10 Minutes to Postgresql: January 2011

Tuesday, January 25, 2011

Regular Expression

my_column has values like Example: AA001

Query to list any character not matching the format of ([A-Za-z][A-Za-z][0-9][0-9][0-9]) will be listed

select my_column from my_table where my_column !~ '([A-Za-z][A-Za-z][0-9][0-9][0-9])';

Matching a list of characters

Unlike the previous examples, these next regular expressions carry out queries using a pattern defined in a "class," a list of characters enclosed by brackets, [ ]. Think of a class as a simplified way of expressing logical ORs within a SQL statement.

Study the results returned by the queries:

SELECT record FROM myrecords WHERE record ~ '[a]';
SELECT record FROM myrecords WHERE record ~ '[A]';
SELECT record FROM myrecords WHERE record ~* '[a]';
SELECT record FROM myrecords WHERE record ~ '[ac]';
SELECT record FROM myrecords WHERE record ~ '[ac7]';
SELECT record FROM myrecords WHERE record ~ '[a7A]';
SELECT record FROM myrecords WHERE record ~* '[ac7]';

What happens when you search for a character, the letter z, that is not present in any string in the table?
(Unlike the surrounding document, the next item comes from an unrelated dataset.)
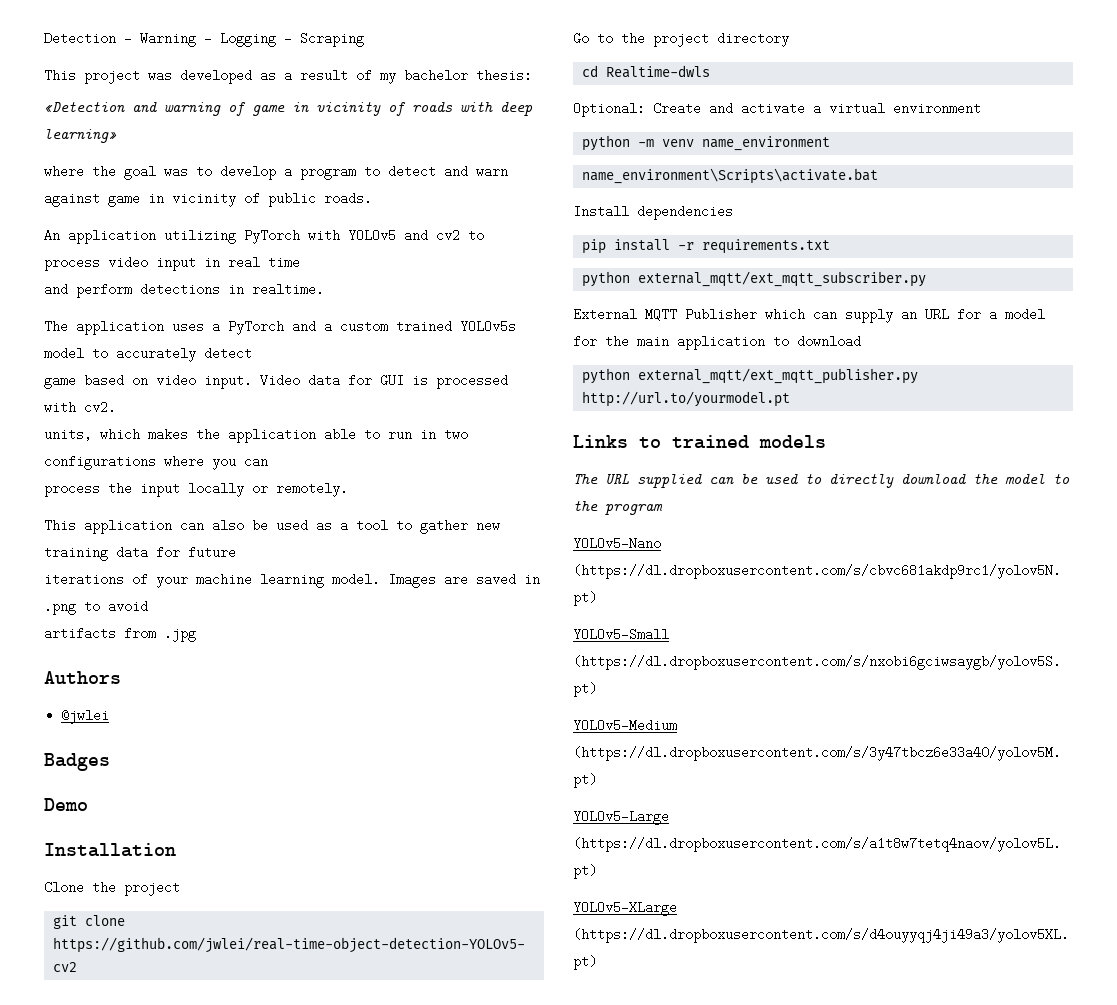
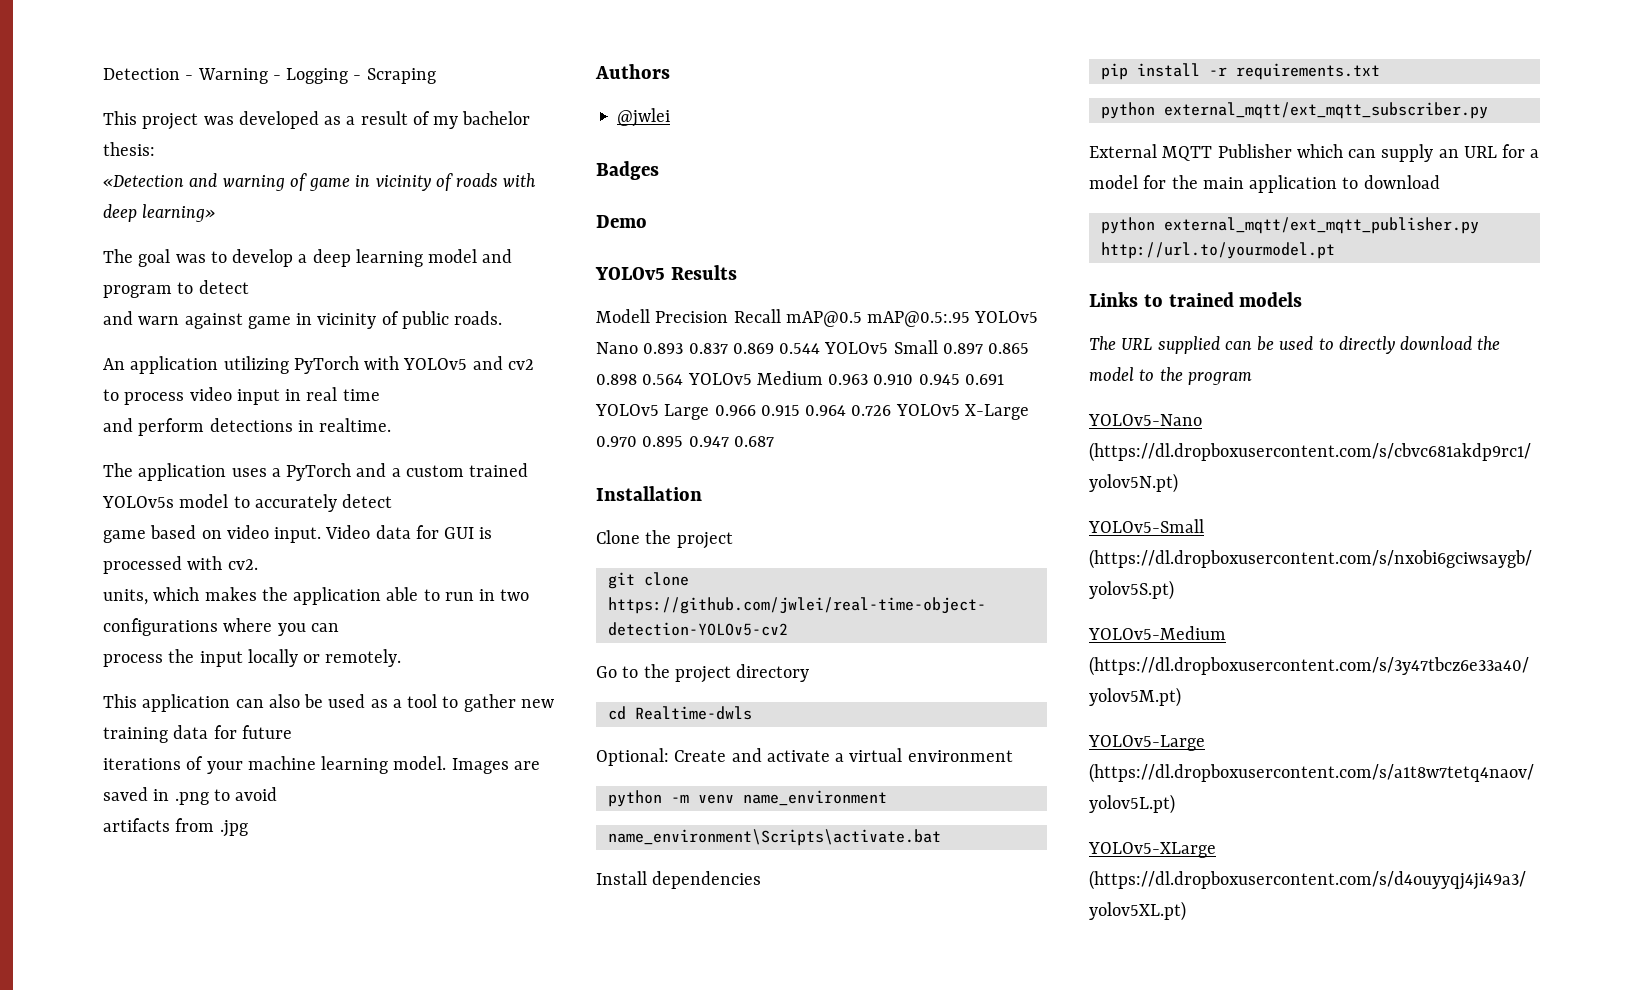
[44,165,116,178] where the -> [103,249,133,263] The
(292, 171) none -> [312,249,513,267] deep learning model and
(436, 171) none -> (249, 287) //
(88, 804) none -> [595,265,737,280] [596,309,1039,327] [596,340,1030,354] [596,371,1004,385] [595,404,1029,420] [596,436,774,447] // YOLOv5 Results // Modell Precision Recall mAP@0.5 mAP@0.5:.95 YOLOv5 Nano 0.893 0.837 0.869 0.544 YOLOv5 Small 0.897 0.865 0.898 0.564 YOLOv5 Medium 0.963 0.910 0.945 0.691 YOLOv5 Large 0.966 0.915 0.964 0.726 YOLOv5 X-Large 0.970 0.895 0.947 0.687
SELECT record FROM myrecords WHERE record ~ '[z]';
SELECT record FROM myrecords WHERE record ~ '[z7]';

This statement excludes all strings with the characters 4 OR a:

SELECT record FROM myrecords WHERE record !~ '[4a]';

The use of the dash, -, in the class implies a search range--that is, to return all strings having any digits between 1 and 4:

SELECT record FROM myrecords WHERE record ~ '[1-4]';

Here are a few more range examples:

SELECT record FROM myrecords WHERE record ~ '[a-c5]';
SELECT record FROM myrecords WHERE record ~* '[a-c5]';
SELECT record FROM myrecords WHERE record ~ '[a-cA-C5-7]';

Matching two or more characters in a pattern

The previous examples made pattern searches one character or class at a time. However, you can use many classes in a pattern. These three statements return the same string from the example table:

SELECT record FROM myrecords WHERE record ~ '3[a]';
SELECT record FROM myrecords WHERE record ~ '[3][a]';
SELECT record FROM myrecords WHERE record ~ '[1-3]3[a]';

These two statements also return the same records:

SELECT record FROM myrecords WHERE record ~ '[23][a]';
SELECT record FROM myrecords WHERE record ~ '[2-3][a]';

Always keep in mind the potential for confusion. This next returns nothing because there is no such character string, ac, in any of the records in the example table:

SELECT record FROM myrecords WHERE record ~ '[a][c]';

However, introducing a range for each class returns the records:

SELECT record FROM myrecords WHERE record ~ '[a-b][b-c]';

Excluding strings in a class

To create a class of characters to exclude, insert the caret, ^, immediately after the left bracket of a class. Inserting at any other point other than as the first character in the class means you're looking for the caret in a string rather than excluding the class' character pattern.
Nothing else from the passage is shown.